- Born: c. late 19th century Nyasaland (now Malawi)
- Died: unknown
- Occupations: Photographer (studio portraiture), organist
- Years active: c. 1900s–1920s
- Known for: Early African studio photography in Nyasaland; portrait of John Chilembwe

= Mungo Murray Chisuse =

Nyasaland/Malawian photographer, early African studio pioneer

Mungo Murray Chisuse was a Nyasaland (now Malawi) photographer and one of the earliest documented African studio photographers in the country.
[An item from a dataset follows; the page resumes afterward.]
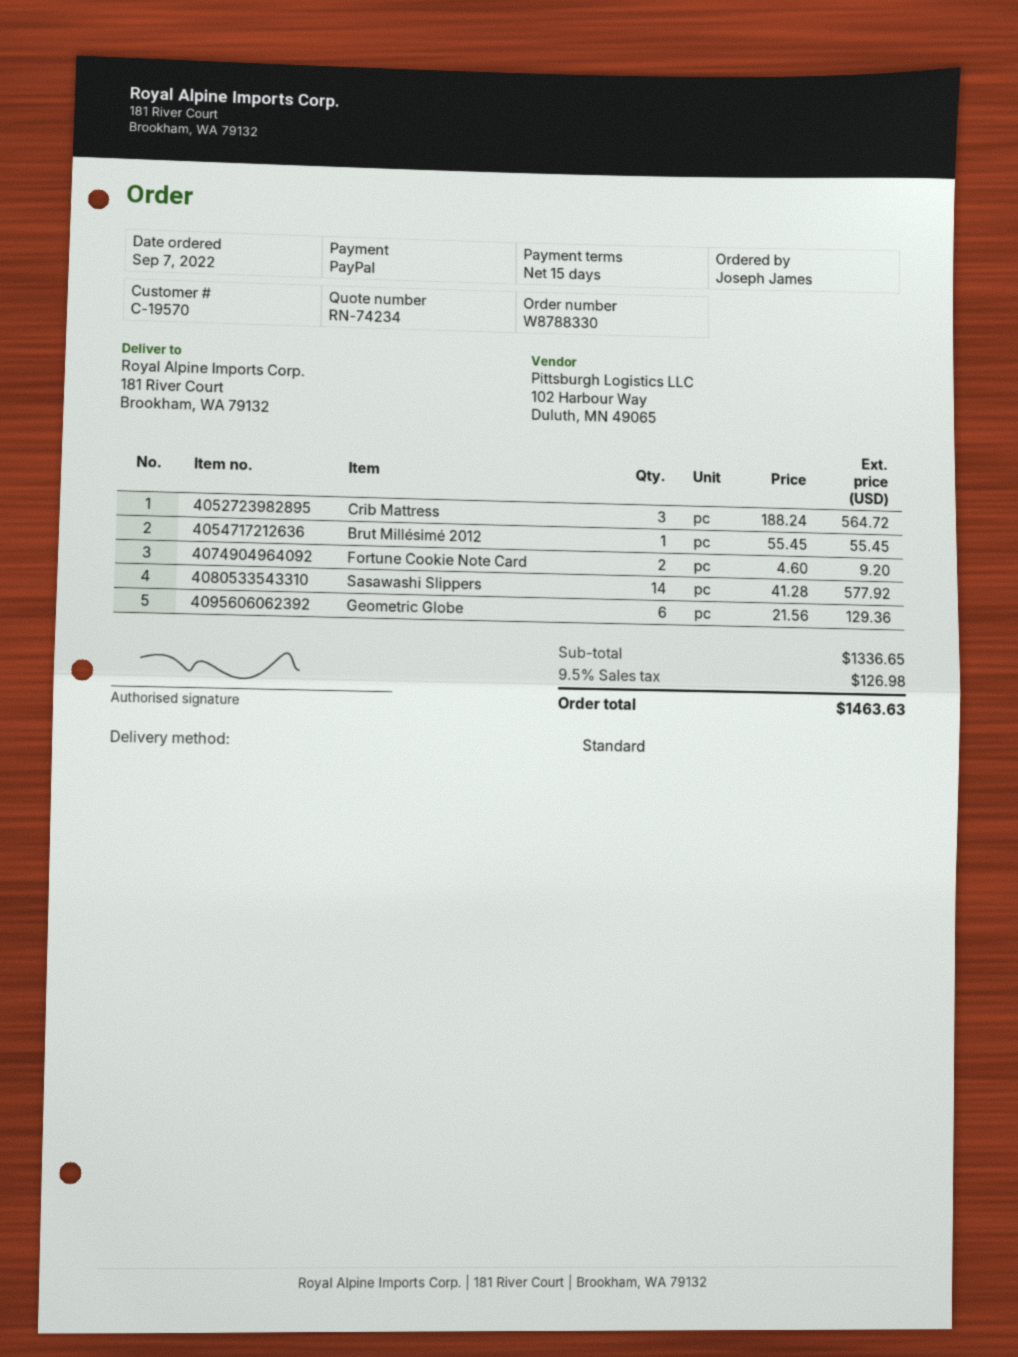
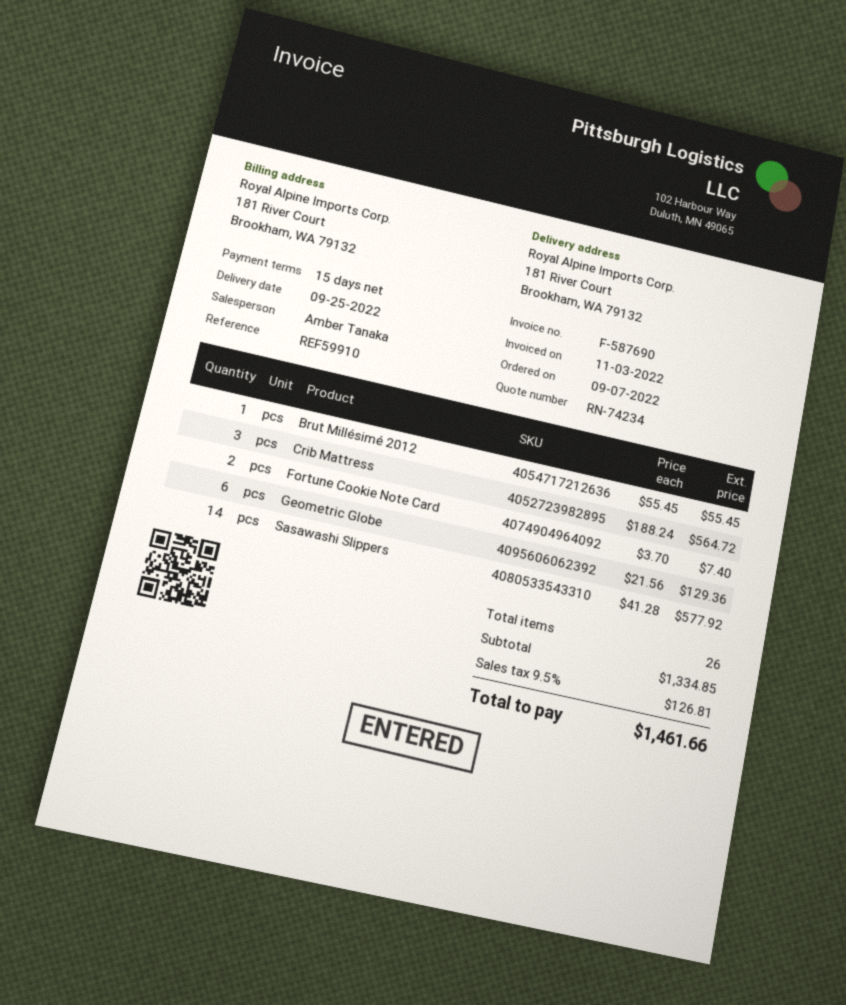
Fortune Cookie Note Card: 2 x 4.60 = 9.20 -> 2 x 3.70 = 7.40
subtotal: 1336.65 -> 1334.85
tax: 9.5% = 126.98 -> 9.5% = 126.81
total: 1463.63 -> 1461.66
He is widely credited as the author of a well-known portrait of John Chilembwe, the Baptist pastor and anti-colonial leader, an image that later informed Chilembwe’s depiction on Malawian banknotes.

== Biography ==
The Blantyre Mission’s superintendent David Clement Scott believed in racial equality and was called a "negrophile" for his outlook (as an insult). Before 1894, Scott picked seven African men to become deacons they were Harry Kambwiri Matecheta, John Macrae Chipuliko, Thomas Mpeni, James Gray Kamlinje, James Auldearn Mwembe, John Gray Kufa and Chisuse. Scott's aim was to increase the role of Africans in the church's leadership, and one woman was also made a deacon.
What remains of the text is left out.